Thoughtfactory’s image-text blog

an experimental image-text blog based in the southern Fleurieu Peninsula of South Australia

During the Covid-19 lockdown: Encounter Bay

During these  days of the Covid-19 lockdown I often see solitary  figures  walking along the  Encounter Bay beach before sunrise. People are  out and about walking from about an hour before sunrise, which in late autumn is  around 7am Central Australian time.  

These early morning walkers  do keep to the social distancing measures when they meet others during what is known as the “recovery period”--the  easing of the lockdown measures. these are  now being  coded as a "snap back" to economic growth with a publicly subsidised gas-led recovery.    Business-as-usual. 

 This concern with ensuring social distancing  is in contrast  to  many in the local shopping centres during the day who act as if the pandemic  is all over,  and that life is now back to normal. They assume that  because the infections are going down, then the pandemic  is over. They do not act as if there is a possibility of  a second wave coming due to increasing community transmission of the virus from the easing of the lockdown restrictions to 'get the economy moving' and people back in work. It appears that people's resolve to keep to social distancing outside the home is weakening.

There appears to be little awareness of  just how  contagious   SARS-CoV-2 is,  or how the virus  has plunged the world into a mega-crisis the likes of which we have not seen in since the Spanish flu in 1918. Even though population immunity to the virus is very low and the vaccine a long way off, it appears that many people  are potentially blind, or indifferent  to,  what could occur if there is a resurgence in the virus as  lockdown measures are increasingly  lifted.

The epidemiological reality is that around 85% to 90% of the population is still susceptible,  the virus is amongst  us, circulating much more than in January and February. What is certain is that  we will not go back to where we were when the Covid-19 pandemic started.

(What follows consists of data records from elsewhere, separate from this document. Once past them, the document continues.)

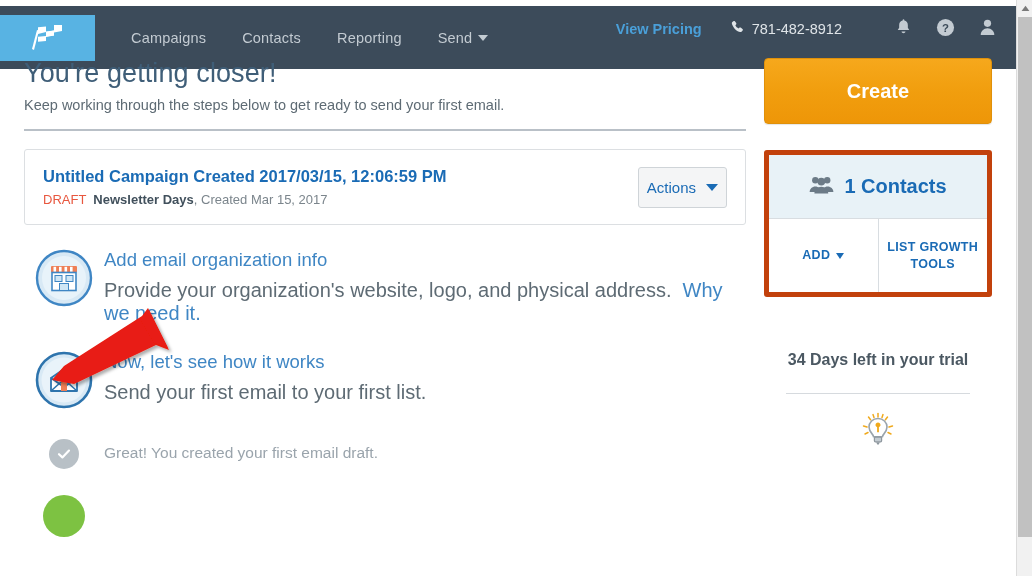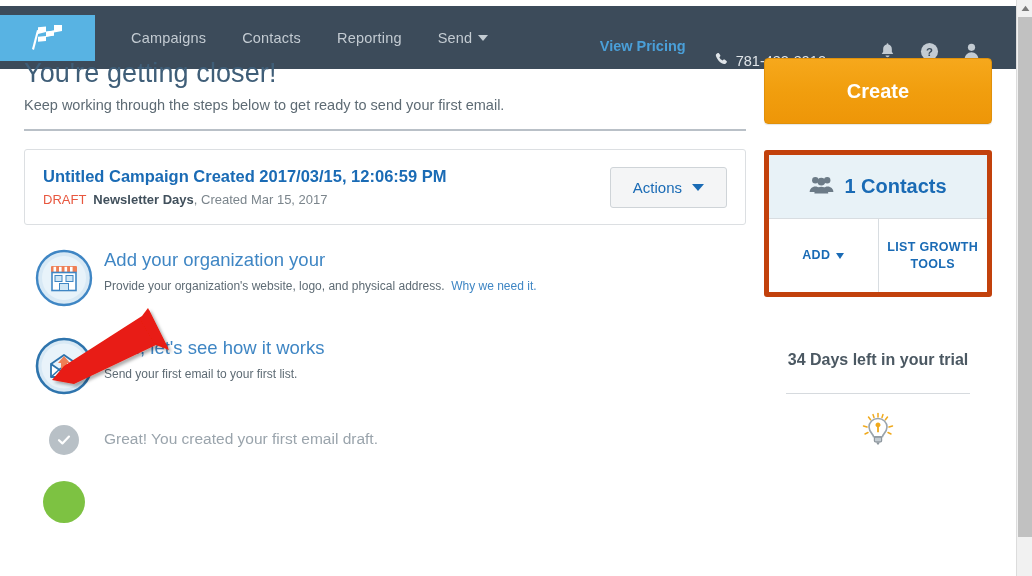--- a/index.html
+++ b/index.html
@@ -37,7 +37,7 @@
   }
   .nav-right {
     position:absolute; right: 0; top: 0; height: 46px;
-    display:flex; padding-right: 30px; margin-top: 32px;
+    display:flex; align-items:center; padding-right: 14px;
   }
   .view-pricing {
     color: #4a9fd8; font-size: 14.5px; font-weight: bold; cursor: pointer;

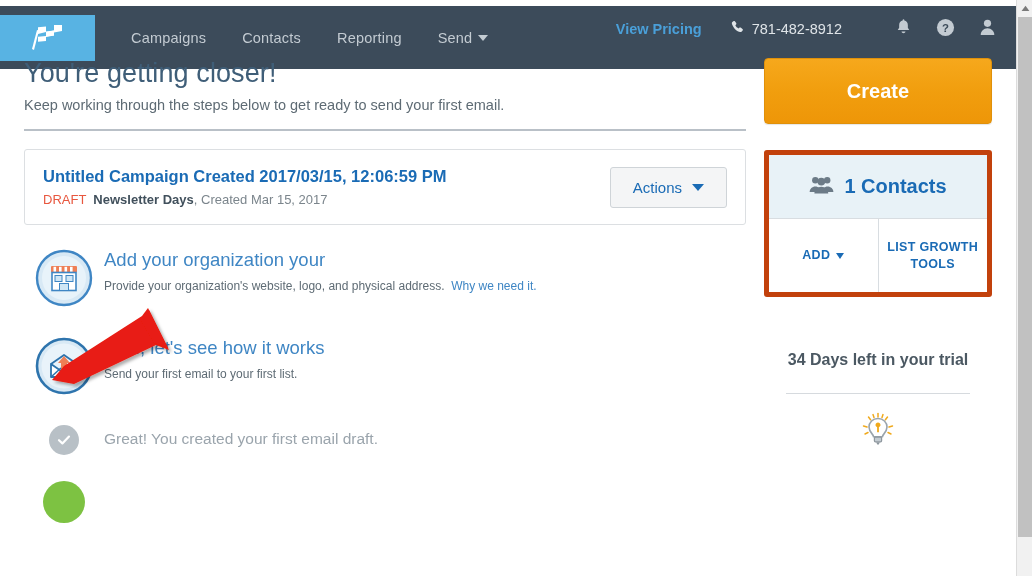--- a/index.html
+++ b/index.html
@@ -92,7 +92,7 @@
   .camp-type { color:#41505c; font-weight:bold; }
   .actions-btn {
     border:1px solid #cfd4d8; border-radius:3px; background:#f4f5f6;
-    color:#1a6bb5; font-size:15px; padding: 11px 22px;
+    color:#1a6bb5; font-size:15px; padding: 11px 8px;
     display:flex; align-items:center; gap:10px; cursor:pointer;
     white-space:nowrap;
   }

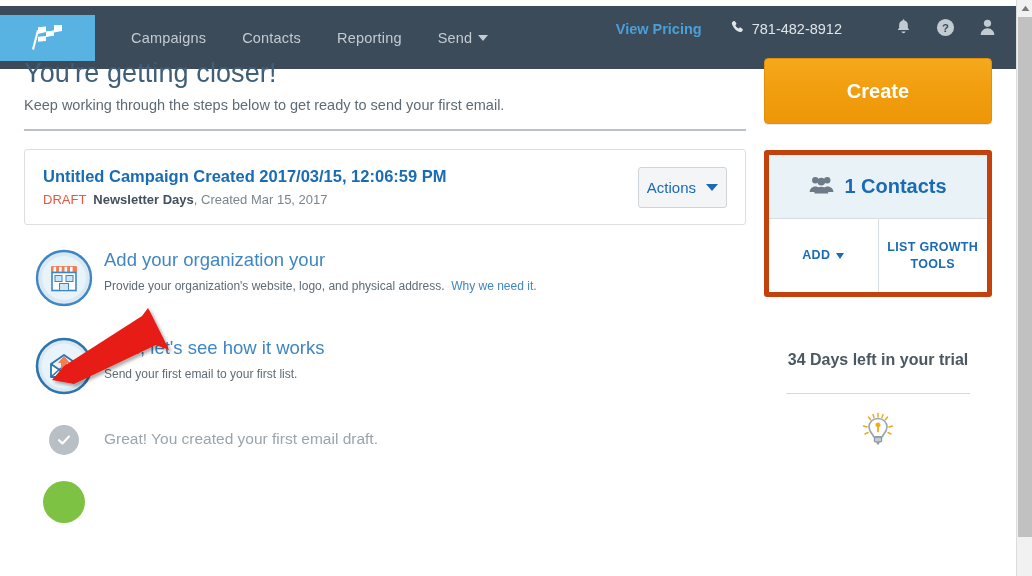--- a/index.html
+++ b/index.html
@@ -289,7 +289,7 @@
             </span>
           </div>
           <div class="step-body">
-            <div class="step-title">Add your organization your</div>
+            <div class="step-title">Add email organization info</div>
             <div class="step-desc">
               <span>Provide your organization's website, logo, and physical address.</span>
               <span>&nbsp;</span><span class="inline-link">Why we need it.</span>

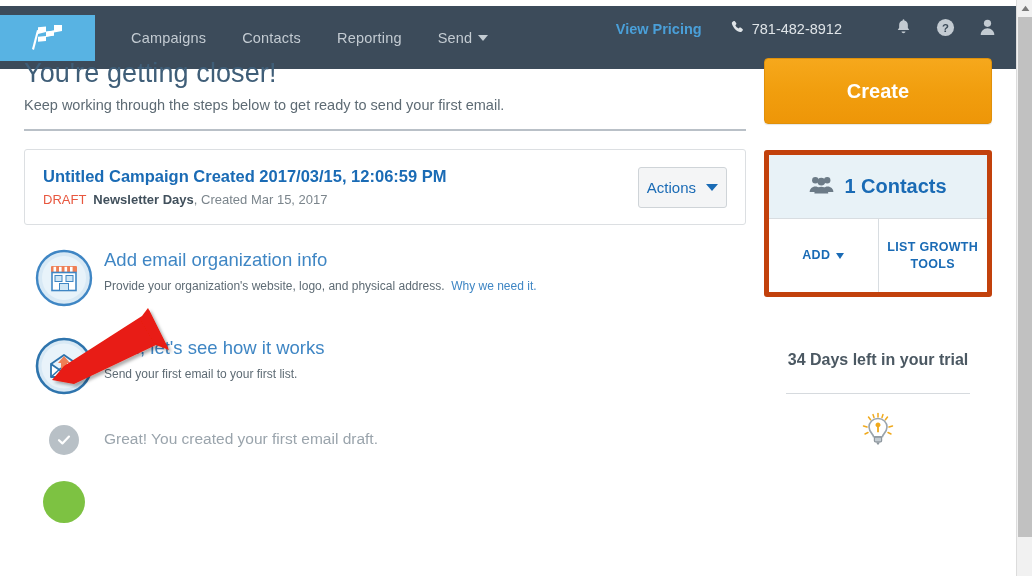--- a/index.html
+++ b/index.html
@@ -110,7 +110,7 @@
     font-size:18.5px; color:#3f86c4; cursor:pointer; margin-bottom: 8px;
     font-weight: normal;
   }
-  .step-desc { font-size:12px; color:#5e6b74; }
+  .step-desc { font-size:20px; color:#5e6b74; }
   .inline-link { color:#3f86c4; cursor:pointer; }
   .step-done-text { font-size:15.5px; color:#9aa4ac; }
   .check-circle {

Though it  is uncertain  what the future will be like, we do know that without a vaccine it will  be a slow recovery. Meanwhile conspiracies circulate on social media. 

If the outlook is an uncertain  one, then the early signs for  the  photographic  industry are not good: the industry is in a downward spiral. Photographic businesses have closed, the fall off in sales of new digital cameras is  dramatic,  camera manufacturers are retrenching,  and film photographers are limited to  photographing locally.  Will it recover, albeit  slowly?